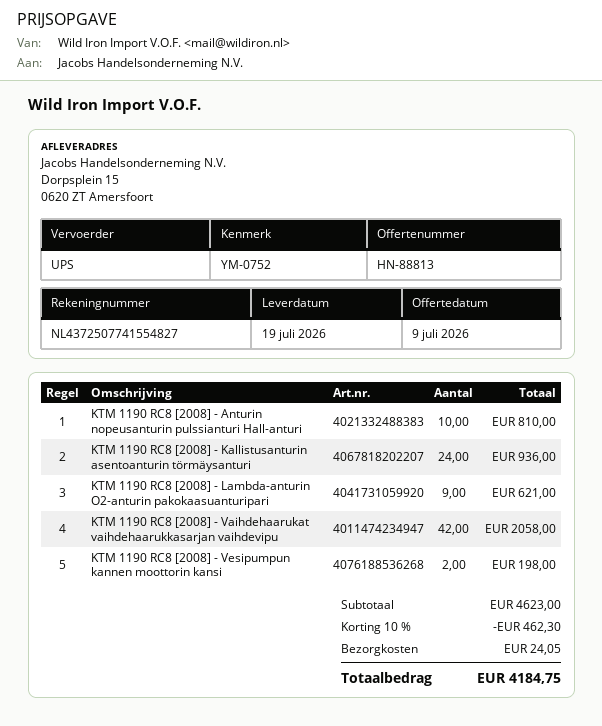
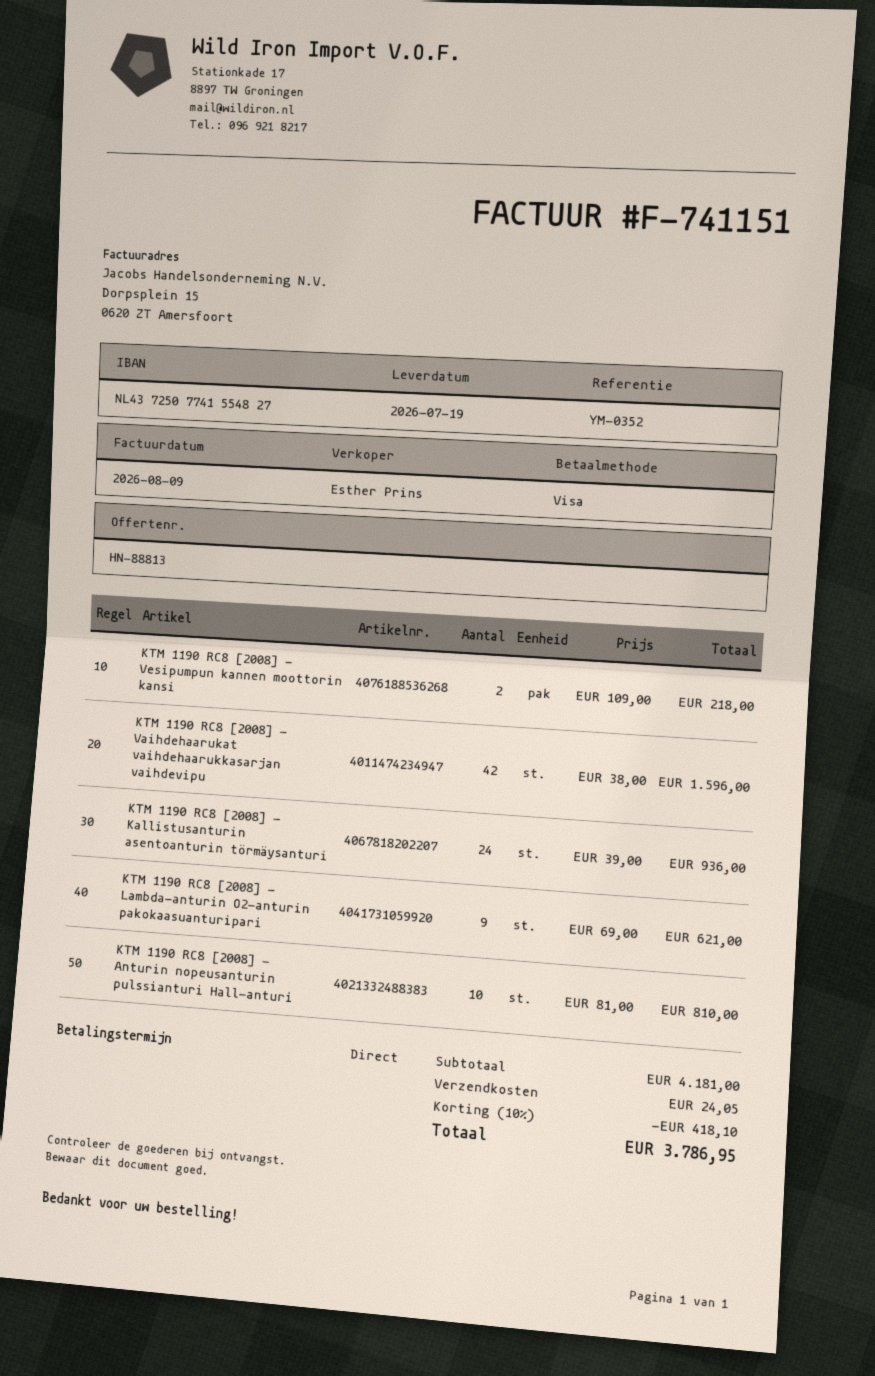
reference: YM-0752 -> YM-0352
KTM 1190 RC8 [2008] - Vaihdehaarukat vaihdehaarukkasarjan vaihdevipu: 42 for 2058.00 -> 42 for 1596.00
KTM 1190 RC8 [2008] - Vesipumpun kannen moottorin kansi: 2 for 198.00 -> 2 for 218.00
subtotal: 4623.00 -> 4181.00
discount: 10% = 462.30 -> 10% = 418.10
total: 4184.75 -> 3786.95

*****

**TASK TO COMPLETE:** Reproduce only the lines between the line containing "KTM 1190 RC8 [2008] - Vesipumpun" and the last line of the records, those two lines included, exactly.

**ANSWER SPACE:**
KTM 1190 RC8 [2008] - Vesipumpun kannen moottorin kansi: 2 for 198.00 -> 2 for 218.00
subtotal: 4623.00 -> 4181.00
discount: 10% = 462.30 -> 10% = 418.10
total: 4184.75 -> 3786.95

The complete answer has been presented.